● **TASK DETAILS**
Starting with the line that contains "- *AWS Account" and stopping after the line that contains "- Education B.S.", return each line below exactly as written, with no others.

Itemized modification records
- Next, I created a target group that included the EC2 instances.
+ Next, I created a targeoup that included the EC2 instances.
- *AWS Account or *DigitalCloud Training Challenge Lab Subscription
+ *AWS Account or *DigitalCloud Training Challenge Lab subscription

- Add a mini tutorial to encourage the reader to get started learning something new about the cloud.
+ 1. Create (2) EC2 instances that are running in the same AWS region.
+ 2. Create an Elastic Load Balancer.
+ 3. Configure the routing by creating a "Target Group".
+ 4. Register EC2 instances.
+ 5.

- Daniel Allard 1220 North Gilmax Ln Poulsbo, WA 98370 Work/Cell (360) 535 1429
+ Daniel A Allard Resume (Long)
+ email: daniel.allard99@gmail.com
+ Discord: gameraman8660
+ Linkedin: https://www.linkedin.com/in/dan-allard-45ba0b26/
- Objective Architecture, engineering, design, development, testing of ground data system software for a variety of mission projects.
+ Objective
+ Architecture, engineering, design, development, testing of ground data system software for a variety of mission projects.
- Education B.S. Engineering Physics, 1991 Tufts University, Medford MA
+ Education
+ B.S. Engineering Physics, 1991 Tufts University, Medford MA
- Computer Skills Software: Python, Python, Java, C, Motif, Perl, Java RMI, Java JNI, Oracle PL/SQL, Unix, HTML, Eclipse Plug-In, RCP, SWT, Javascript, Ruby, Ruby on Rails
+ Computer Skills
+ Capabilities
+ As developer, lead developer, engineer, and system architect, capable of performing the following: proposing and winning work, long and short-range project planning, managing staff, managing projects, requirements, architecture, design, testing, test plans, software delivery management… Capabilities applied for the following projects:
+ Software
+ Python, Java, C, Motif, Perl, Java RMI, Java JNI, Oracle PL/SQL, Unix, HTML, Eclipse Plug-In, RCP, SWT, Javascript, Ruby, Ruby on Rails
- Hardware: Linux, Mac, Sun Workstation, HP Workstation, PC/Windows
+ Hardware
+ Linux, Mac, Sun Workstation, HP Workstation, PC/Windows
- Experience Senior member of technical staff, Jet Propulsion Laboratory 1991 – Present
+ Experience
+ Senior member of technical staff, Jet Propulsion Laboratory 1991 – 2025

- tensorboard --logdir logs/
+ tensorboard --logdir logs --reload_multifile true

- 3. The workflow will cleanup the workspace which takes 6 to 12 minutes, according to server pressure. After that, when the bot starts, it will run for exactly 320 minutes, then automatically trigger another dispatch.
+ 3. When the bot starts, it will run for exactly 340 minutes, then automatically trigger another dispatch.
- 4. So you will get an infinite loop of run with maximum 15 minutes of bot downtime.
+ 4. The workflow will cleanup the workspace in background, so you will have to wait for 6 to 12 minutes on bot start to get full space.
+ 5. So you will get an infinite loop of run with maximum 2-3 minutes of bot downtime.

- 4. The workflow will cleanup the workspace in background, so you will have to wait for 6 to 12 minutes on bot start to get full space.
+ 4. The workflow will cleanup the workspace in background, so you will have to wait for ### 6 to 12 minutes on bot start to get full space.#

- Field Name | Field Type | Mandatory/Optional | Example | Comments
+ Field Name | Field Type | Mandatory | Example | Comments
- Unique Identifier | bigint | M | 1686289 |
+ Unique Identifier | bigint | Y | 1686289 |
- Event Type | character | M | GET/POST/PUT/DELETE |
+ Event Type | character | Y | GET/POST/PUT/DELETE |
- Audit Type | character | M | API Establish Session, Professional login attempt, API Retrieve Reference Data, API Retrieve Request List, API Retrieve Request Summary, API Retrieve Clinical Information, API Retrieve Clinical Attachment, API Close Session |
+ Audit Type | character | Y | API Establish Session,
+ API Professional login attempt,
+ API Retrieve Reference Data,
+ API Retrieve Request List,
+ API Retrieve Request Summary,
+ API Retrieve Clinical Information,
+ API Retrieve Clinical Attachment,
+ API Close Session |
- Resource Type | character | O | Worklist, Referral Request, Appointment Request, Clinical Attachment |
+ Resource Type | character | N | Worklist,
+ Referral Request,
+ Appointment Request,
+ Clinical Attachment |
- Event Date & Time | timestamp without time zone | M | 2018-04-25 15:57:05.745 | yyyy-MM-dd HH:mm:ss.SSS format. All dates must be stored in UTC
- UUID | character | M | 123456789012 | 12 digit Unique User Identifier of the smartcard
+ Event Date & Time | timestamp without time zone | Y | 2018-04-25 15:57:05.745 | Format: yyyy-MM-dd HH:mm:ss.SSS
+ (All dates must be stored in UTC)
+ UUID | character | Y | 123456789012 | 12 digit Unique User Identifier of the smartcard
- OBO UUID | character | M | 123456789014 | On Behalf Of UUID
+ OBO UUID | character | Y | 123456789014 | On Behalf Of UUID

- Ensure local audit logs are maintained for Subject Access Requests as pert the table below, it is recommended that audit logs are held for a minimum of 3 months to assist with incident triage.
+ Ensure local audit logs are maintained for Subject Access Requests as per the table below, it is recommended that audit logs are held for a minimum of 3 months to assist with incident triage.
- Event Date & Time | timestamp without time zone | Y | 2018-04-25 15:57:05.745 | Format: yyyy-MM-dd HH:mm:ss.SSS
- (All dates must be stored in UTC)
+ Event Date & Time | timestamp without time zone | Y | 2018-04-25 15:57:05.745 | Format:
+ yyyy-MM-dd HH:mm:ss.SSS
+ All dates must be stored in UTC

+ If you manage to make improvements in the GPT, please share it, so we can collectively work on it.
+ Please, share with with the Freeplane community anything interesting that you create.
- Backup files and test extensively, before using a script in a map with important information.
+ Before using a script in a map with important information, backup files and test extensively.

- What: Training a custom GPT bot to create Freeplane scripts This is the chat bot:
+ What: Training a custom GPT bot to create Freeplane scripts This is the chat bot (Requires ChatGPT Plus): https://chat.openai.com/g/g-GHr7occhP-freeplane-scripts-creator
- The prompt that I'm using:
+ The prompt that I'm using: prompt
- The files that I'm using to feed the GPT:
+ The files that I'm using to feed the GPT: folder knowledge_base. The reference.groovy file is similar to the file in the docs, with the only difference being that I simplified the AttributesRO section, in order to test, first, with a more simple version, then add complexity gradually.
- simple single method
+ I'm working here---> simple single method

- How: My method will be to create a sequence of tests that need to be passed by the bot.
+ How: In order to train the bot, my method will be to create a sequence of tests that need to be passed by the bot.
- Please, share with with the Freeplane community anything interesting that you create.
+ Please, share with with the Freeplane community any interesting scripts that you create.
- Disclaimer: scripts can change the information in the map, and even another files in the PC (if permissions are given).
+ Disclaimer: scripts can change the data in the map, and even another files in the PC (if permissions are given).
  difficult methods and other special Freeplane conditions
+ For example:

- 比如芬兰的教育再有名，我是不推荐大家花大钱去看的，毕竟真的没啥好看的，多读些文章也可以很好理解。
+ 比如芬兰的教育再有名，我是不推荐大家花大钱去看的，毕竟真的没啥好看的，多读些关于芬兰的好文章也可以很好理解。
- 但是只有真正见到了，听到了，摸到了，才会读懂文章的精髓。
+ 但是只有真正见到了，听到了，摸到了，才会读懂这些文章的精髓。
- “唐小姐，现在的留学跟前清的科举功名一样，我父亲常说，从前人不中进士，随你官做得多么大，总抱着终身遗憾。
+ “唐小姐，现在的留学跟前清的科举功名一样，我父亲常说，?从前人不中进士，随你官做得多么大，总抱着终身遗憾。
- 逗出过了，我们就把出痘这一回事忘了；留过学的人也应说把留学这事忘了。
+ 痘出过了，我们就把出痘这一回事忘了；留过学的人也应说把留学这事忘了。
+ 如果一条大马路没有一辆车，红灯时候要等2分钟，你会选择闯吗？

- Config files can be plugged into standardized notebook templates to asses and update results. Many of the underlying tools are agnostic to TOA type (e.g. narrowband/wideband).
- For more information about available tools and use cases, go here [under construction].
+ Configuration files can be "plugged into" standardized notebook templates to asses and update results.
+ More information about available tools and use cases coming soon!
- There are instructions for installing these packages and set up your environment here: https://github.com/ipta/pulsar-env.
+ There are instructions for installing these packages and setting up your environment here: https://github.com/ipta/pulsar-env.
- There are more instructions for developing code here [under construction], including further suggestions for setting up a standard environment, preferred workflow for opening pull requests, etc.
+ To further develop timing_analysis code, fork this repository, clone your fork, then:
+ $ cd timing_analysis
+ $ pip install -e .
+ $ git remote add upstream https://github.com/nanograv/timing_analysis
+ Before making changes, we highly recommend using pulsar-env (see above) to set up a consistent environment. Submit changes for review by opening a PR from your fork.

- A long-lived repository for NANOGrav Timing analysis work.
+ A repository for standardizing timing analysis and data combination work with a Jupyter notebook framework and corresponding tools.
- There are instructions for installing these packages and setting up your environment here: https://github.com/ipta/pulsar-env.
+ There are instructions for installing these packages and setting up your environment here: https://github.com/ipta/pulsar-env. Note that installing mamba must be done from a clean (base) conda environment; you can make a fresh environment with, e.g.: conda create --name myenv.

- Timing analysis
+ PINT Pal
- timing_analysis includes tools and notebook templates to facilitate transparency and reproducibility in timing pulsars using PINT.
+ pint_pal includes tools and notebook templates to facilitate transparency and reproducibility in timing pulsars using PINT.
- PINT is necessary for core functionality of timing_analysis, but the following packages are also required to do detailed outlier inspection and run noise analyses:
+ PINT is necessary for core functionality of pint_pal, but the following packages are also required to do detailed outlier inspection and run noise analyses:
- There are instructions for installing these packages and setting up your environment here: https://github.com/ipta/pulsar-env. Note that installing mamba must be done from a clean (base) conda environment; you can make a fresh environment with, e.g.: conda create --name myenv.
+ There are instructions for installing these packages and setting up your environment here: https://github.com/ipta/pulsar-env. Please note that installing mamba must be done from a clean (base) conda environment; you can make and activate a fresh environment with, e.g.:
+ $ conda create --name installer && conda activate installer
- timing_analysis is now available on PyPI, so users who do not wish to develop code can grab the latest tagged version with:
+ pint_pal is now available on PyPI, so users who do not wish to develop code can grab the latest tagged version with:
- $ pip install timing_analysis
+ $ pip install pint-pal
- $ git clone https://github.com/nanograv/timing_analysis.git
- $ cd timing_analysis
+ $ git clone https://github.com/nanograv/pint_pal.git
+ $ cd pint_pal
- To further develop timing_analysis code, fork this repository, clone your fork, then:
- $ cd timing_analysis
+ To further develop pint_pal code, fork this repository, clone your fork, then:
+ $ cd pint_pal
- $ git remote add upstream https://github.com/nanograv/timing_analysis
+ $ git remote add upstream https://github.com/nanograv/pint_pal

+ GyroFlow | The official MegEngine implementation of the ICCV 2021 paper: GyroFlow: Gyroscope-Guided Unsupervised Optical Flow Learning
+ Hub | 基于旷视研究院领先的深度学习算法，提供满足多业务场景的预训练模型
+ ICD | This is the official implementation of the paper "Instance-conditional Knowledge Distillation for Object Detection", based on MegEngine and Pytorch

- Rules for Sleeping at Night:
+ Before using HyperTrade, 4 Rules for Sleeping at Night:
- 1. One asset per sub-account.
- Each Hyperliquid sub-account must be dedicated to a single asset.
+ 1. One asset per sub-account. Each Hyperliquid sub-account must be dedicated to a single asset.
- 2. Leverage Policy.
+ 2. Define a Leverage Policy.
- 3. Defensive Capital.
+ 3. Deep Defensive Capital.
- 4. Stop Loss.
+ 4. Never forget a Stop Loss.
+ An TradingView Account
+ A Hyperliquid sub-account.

● **SOLUTION TO THE EXERCISE**
- *AWS Account or *DigitalCloud Training Challenge Lab Subscription
+ *AWS Account or *DigitalCloud Training Challenge Lab subscription

- Add a mini tutorial to encourage the reader to get started learning something new about the cloud.
+ 1. Create (2) EC2 instances that are running in the same AWS region.
+ 2. Create an Elastic Load Balancer.
+ 3. Configure the routing by creating a "Target Group".
+ 4. Register EC2 instances.
+ 5.

- Daniel Allard 1220 North Gilmax Ln Poulsbo, WA 98370 Work/Cell (360) 535 1429
+ Daniel A Allard Resume (Long)
+ email: daniel.allard99@gmail.com
+ Discord: gameraman8660
+ Linkedin: https://www.linkedin.com/in/dan-allard-45ba0b26/
- Objective Architecture, engineering, design, development, testing of ground data system software for a variety of mission projects.
+ Objective
+ Architecture, engineering, design, development, testing of ground data system software for a variety of mission projects.
- Education B.S. Engineering Physics, 1991 Tufts University, Medford MA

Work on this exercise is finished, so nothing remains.